Anthoniyan B. reports at NewsBTC that since hackers got access to the Hubspot architecture, information from customers of Circle, BlockFi and others was exposed.
B. clarifies that hackers did not get actual passwords, because of the external nature of Hubspot as a CRM component.
However, there are stories of hackers using collected information for phishing attacks, including reaching out to a customer as an ersatz employee, and trying to get people to click on infected links.
“Many of the users of the affected companies are reporting phishing attacks already,” B. writes. “The uptick is a target or a lure to expose their password to the attacker via an infected website. This is typical of what these phishing emails do. It will redirect users to a fake website and demand their password, automatically exposing their details to hackers.”
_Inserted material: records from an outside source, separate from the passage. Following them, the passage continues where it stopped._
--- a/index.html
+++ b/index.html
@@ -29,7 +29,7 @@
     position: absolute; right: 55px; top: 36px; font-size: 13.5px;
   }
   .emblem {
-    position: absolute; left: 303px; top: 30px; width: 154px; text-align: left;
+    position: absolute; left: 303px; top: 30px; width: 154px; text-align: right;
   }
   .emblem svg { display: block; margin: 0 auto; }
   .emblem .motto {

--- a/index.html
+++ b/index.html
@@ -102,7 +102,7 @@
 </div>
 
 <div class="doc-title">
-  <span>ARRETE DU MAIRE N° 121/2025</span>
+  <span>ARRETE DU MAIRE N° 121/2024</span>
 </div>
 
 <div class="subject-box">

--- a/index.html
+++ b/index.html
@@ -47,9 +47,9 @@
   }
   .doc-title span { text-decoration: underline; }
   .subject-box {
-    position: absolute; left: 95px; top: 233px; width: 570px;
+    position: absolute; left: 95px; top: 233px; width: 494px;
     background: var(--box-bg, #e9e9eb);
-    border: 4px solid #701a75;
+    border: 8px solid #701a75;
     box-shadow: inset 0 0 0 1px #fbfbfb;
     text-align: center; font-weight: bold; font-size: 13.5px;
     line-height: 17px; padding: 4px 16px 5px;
In a general sense, this story is just another example of how important it is to understand the cybersec component of CRM systems.
“Some of the common security threats for the data keyed into a CRM system include server breakdown or a lethal security breach,” writes an analyst at Sage Software. “In the event of a server breakdown, data backups on cloud servers can save the day for you. However, in case of security breach or cyberattack, the CRM system ought to be equipped with stringent security layers to tackle the attack.”
Data sharing policy and assets are both important.
This can be an illustration of how firms can weather the storm when it comes to aggressive hacking. Cybersec professionals understand the nature of this challenge, and put systems in place to segment or isolate information from prying eyes. As an investor, it’s good to have a working knowledge of how companies protect themselves, in order to limit your own liability.